Dynamic error response from PD controller for (a) X-axis, and (b) Y-axis of the PSRM.
After the dual-loop position controller is cascaded, the error response for the X- and Y-axis can be found in Figure 11(a) and (b), respectively. As the reference frequency increases, the error values tend to diminish. Therefore, the dual-loop position controller is proved to be effective. Since the Y moving platform carries more weight and translates together with the X one, it encounters more variations and disturbances and the dynamic error values are even bigger at specific operating frequencies.

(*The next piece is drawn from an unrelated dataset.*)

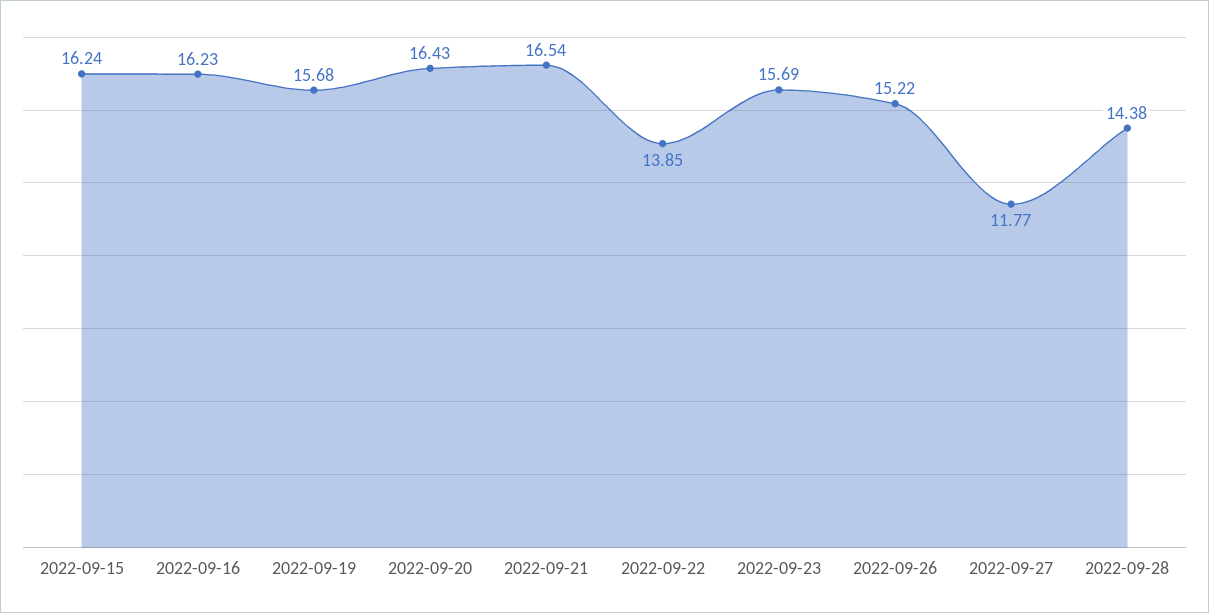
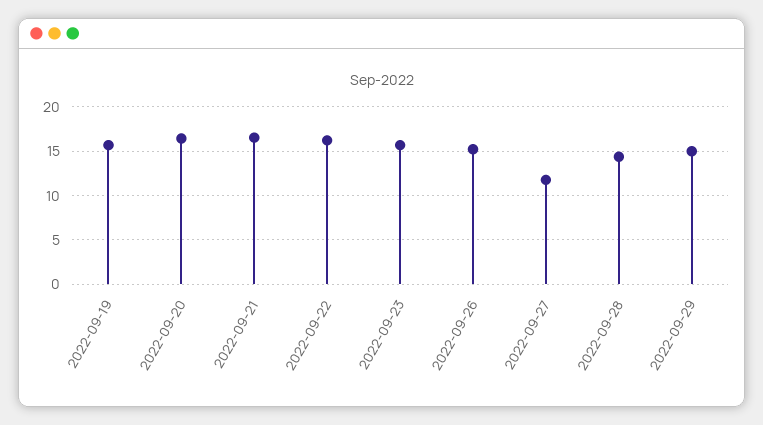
2022-09-15: 16.24 -> none
2022-09-16: 16.23 -> none
2022-09-22: 13.85 -> 16
2022-09-29: none -> 15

Dynamic error response from PD controller for (a) X-axis, and (b) Y-axis of the PSRM.
Since each axis of motion is decoupled from one another 15 with “sin” and “cos” signals with the same phase, cycle and amplitude selected as the tracking command for each axis of motion, the motor will draw a circle under the composite command. Error dynamics for each axis and the overall response can be found in Figure 12. It is clear that the dynamic error response from opposite directions of motion is not identical. This is because the mechanical structures are not uniform and each moving platform experiences unbalanced frictions at distinct positions. However, the experimental results prove that the control system based on the dual-loop position controller is capable of following the command signal precisely with a maximum 1.3% of dynamic error response.

Dynamic error response from dual-loop controller (a) X-axis, and (b) Y-axis and (c) overall performance.
Conclusion
In this article, mechanical improvements for the machine structure have been made according to the PSRM prototype and a compact PSRM with more mechanical stability and robustness is constructed. Since the typical PD controller for the PSRM behaves as a high-pass filter and dynamic errors become larger as the reference frequency increases, a cascaded dual-loop position controller is derived and cascaded to the PD controller. Both simulation and experimental results prove its effectiveness of decreased error values under increased frequency. Since the control algorithms are derived from linear equations neglecting disturbances, such as parameter changes or external variations, a uniform performance of the PSRM for each axis is hard to be achieved based on PID algorithms. For practical use of the machine to operate repetitively, it is suggested that an intelligent control method, based on iterative learning control (ILC), be implemented to obtain a desired transient response under unmodeled dynamics or parametric uncertainties. 18 A more perfect tracking performance is expected to be achieved under such robust controllers for trajectory regulation of the PSRM to adapt to the working environment for industrial applications.
Footnotes
Funding
The authors would like to thank the National Natural Science Foundation of China and Guangdong Natural Science Foundation for sponsoring of research projects under the project code 51007059 and S2011010001208; the authors would also like to thank Shenzhen government fund JC201005280390A and ZYB200907080073A for support.